• [WHAT YOU SHOULD DO]:
Repeat exactly the lines of the entries below from the one with "[649,68,738,86] Open Data" through the one with "[794,112,816,126] do -> (547, 77) none", both ends included, and nothing else.

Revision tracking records
——
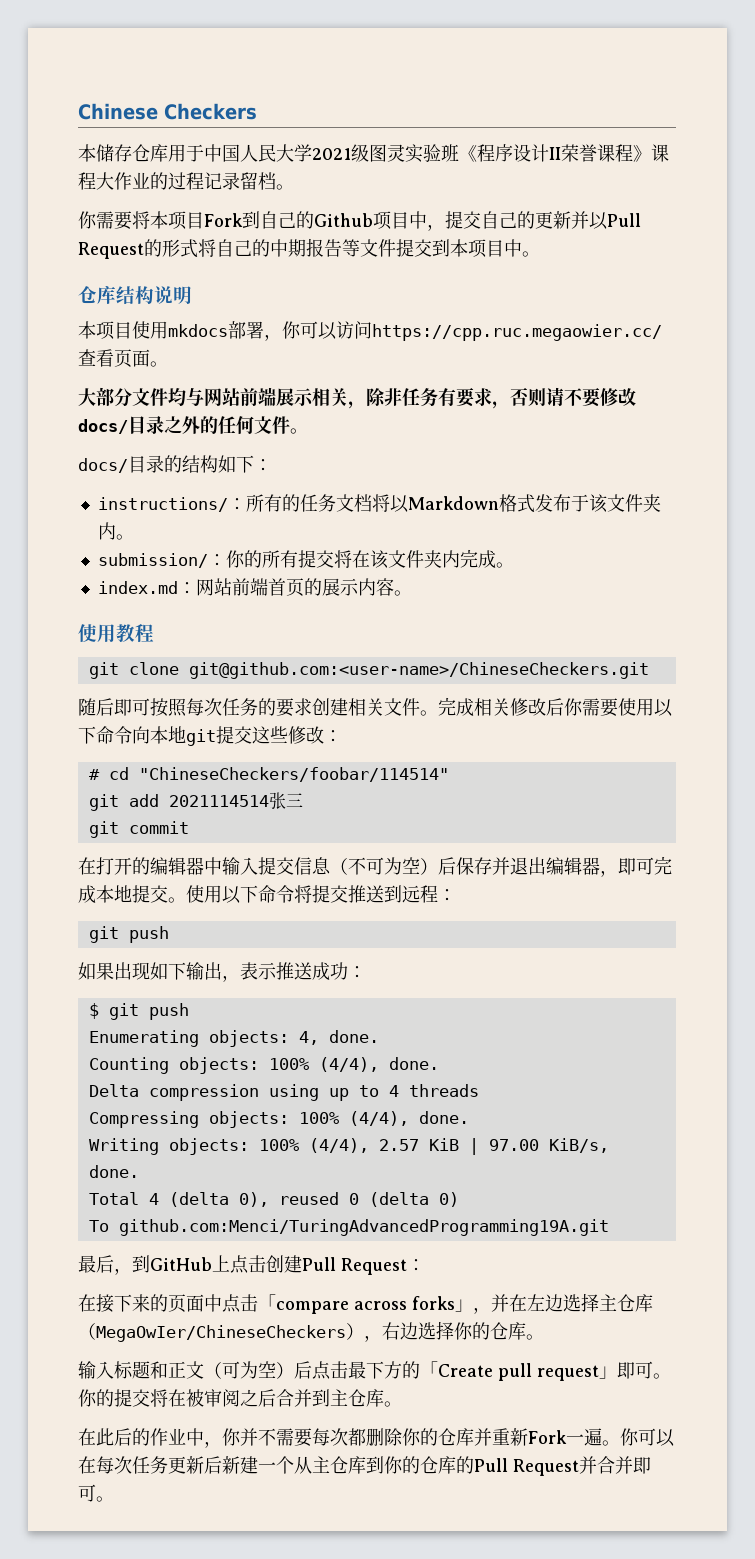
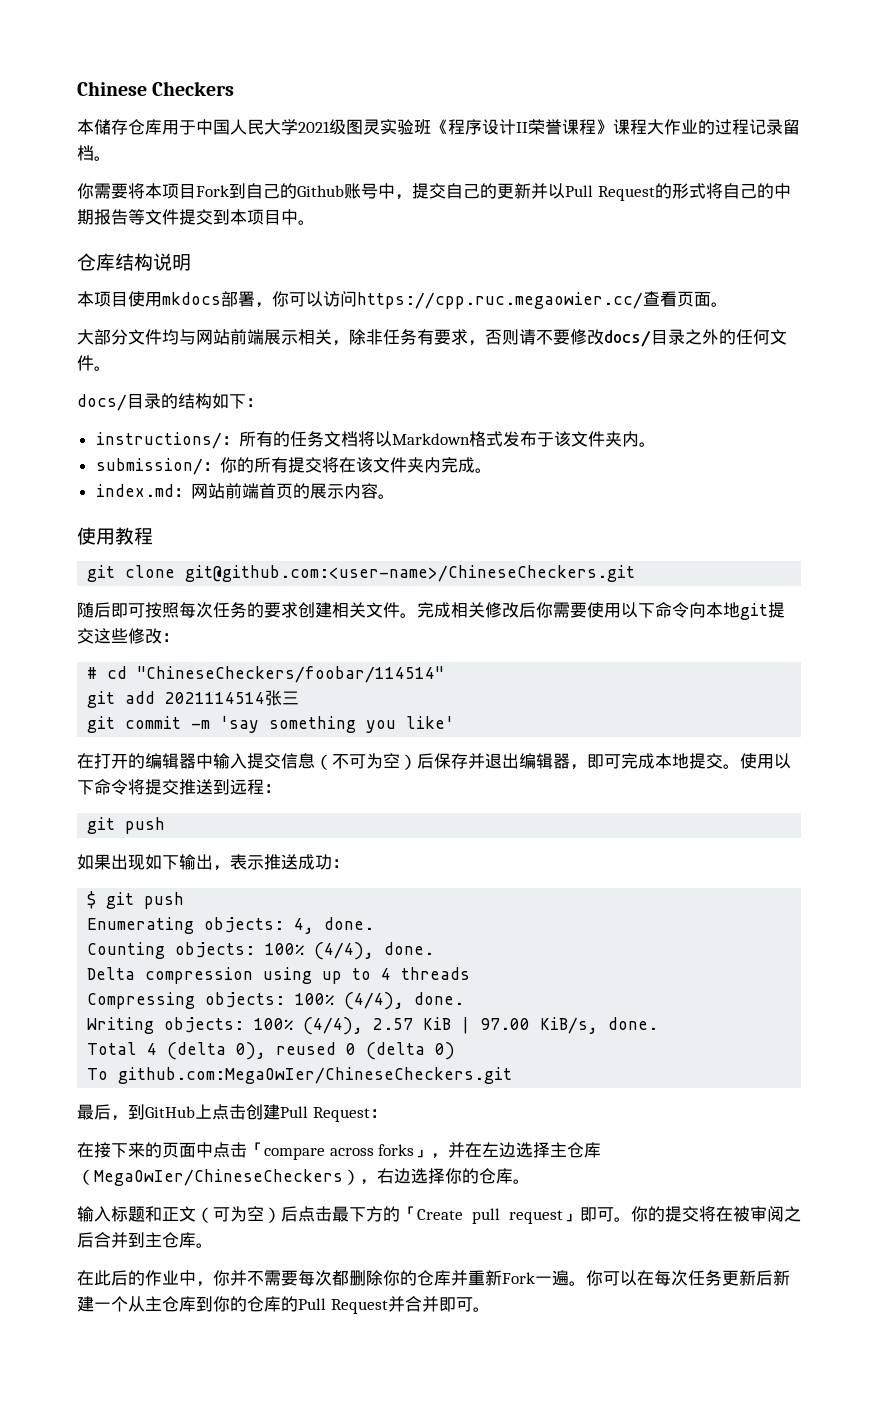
[373,211,409,230] 项目 -> [344,183,378,199] 账号
(189, 827) none -> [191,716,455,733] -m 'say something you like'
[118,1219,609,1236] github.com:Menci/TuringAdvancedProgramming19A.git -> [118,1067,513,1084] github.com:MegaOwIer/ChineseCheckers.git

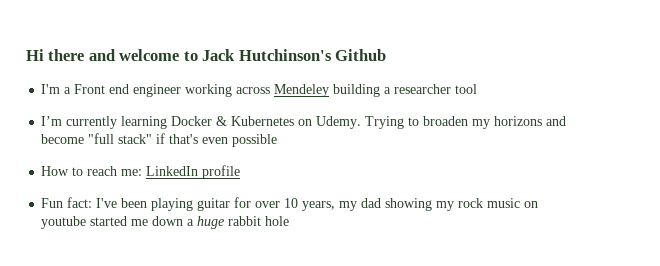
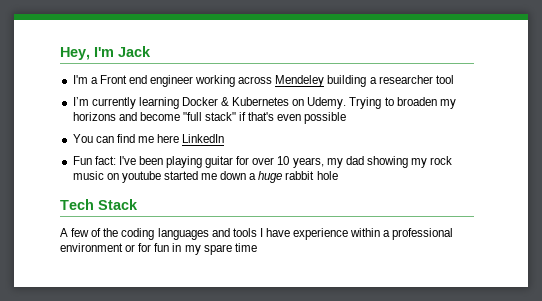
[26,49,198,61] Hi there and welcome to -> [60,47,114,60] Hey, I'm
[238,49,387,61] Hutchinson's Github -> (151, 51) none
[41,166,143,176] How to reach me: -> [72,134,180,143] You can find me here
[202,165,241,179] profile -> (225, 138) none
(290, 221) none -> [60,199,138,210] [60,228,454,240] [60,243,257,255] // Tech Stack // A few of the coding languages and tools I have experience within a professional environment or for fun in my spare time

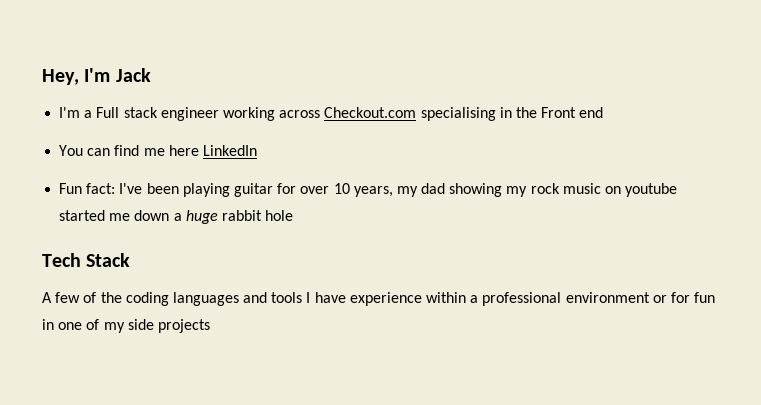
[99,75,147,84] Front end -> [96,107,158,118] Full stack
[275,75,454,87] [72,97,456,109] [72,112,347,124] Mendeley building a researcher tool // I’m currently learning Docker & Kubernetes on Udemy. Trying to broaden my horizons and become "full stack" if that's even possible -> [324,107,604,121] Checkout.com specialising in the Front end
[184,243,257,255] my spare time -> [58,319,210,333] one of my side projects

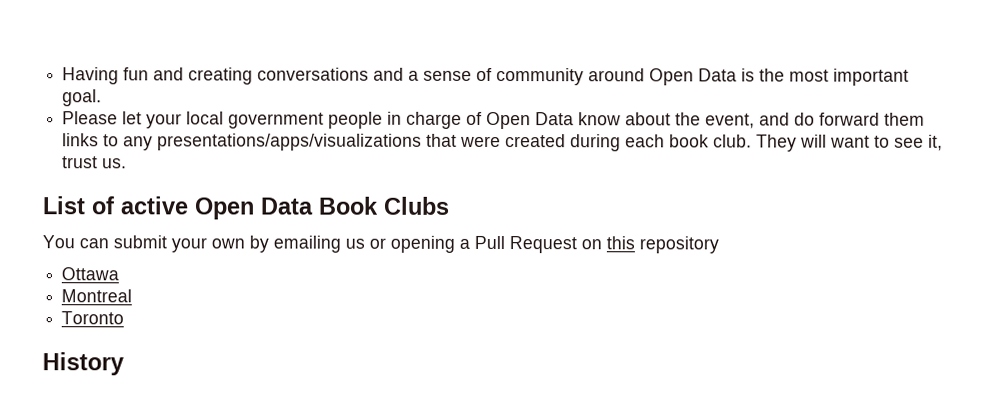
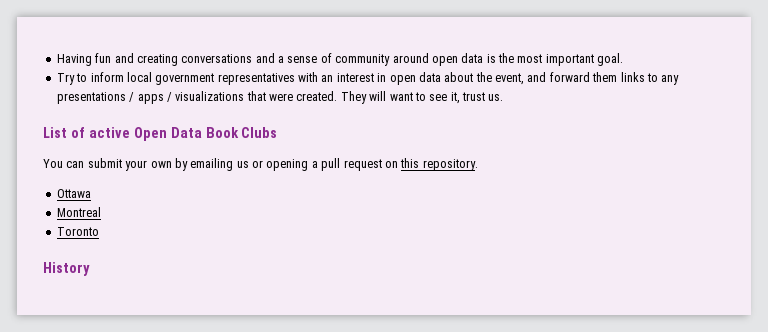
[649,68,738,86] Open Data -> [431,53,484,66] open data
[62,111,622,130] Please let your local government people in charge of Open Data know -> [56,72,441,85] Try to inform local government representatives with an interest in open data
[794,112,816,126] do -> (547, 77) none
[157,133,753,152] presentations/apps/visualizations that were created during each book club. -> [56,91,338,104] presentations / apps / visualizations that were created.
[474,235,577,254] Pull Request -> [321,158,382,171] pull request
[639,236,719,254] repository -> [422,159,478,171] repository.

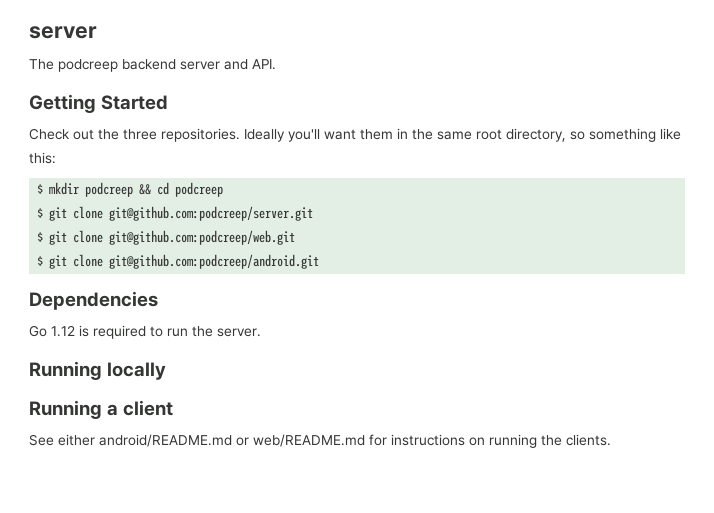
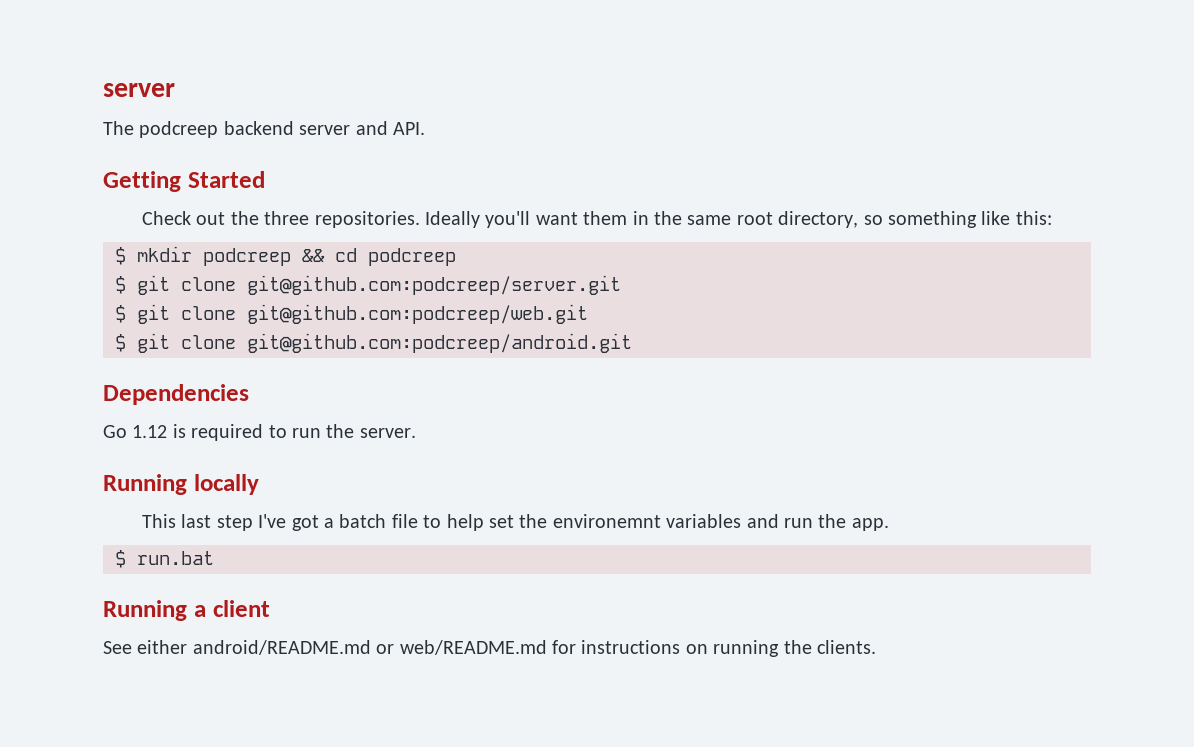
(167, 371) none -> [141,514,889,531] [115,550,214,568] // This last step I've got a batch file to help set the environemnt variables and run the app. // $ run.bat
——
• [ANSWER FOR THE TASK]:
[649,68,738,86] Open Data -> [431,53,484,66] open data
[62,111,622,130] Please let your local government people in charge of Open Data know -> [56,72,441,85] Try to inform local government representatives with an interest in open data
[794,112,816,126] do -> (547, 77) none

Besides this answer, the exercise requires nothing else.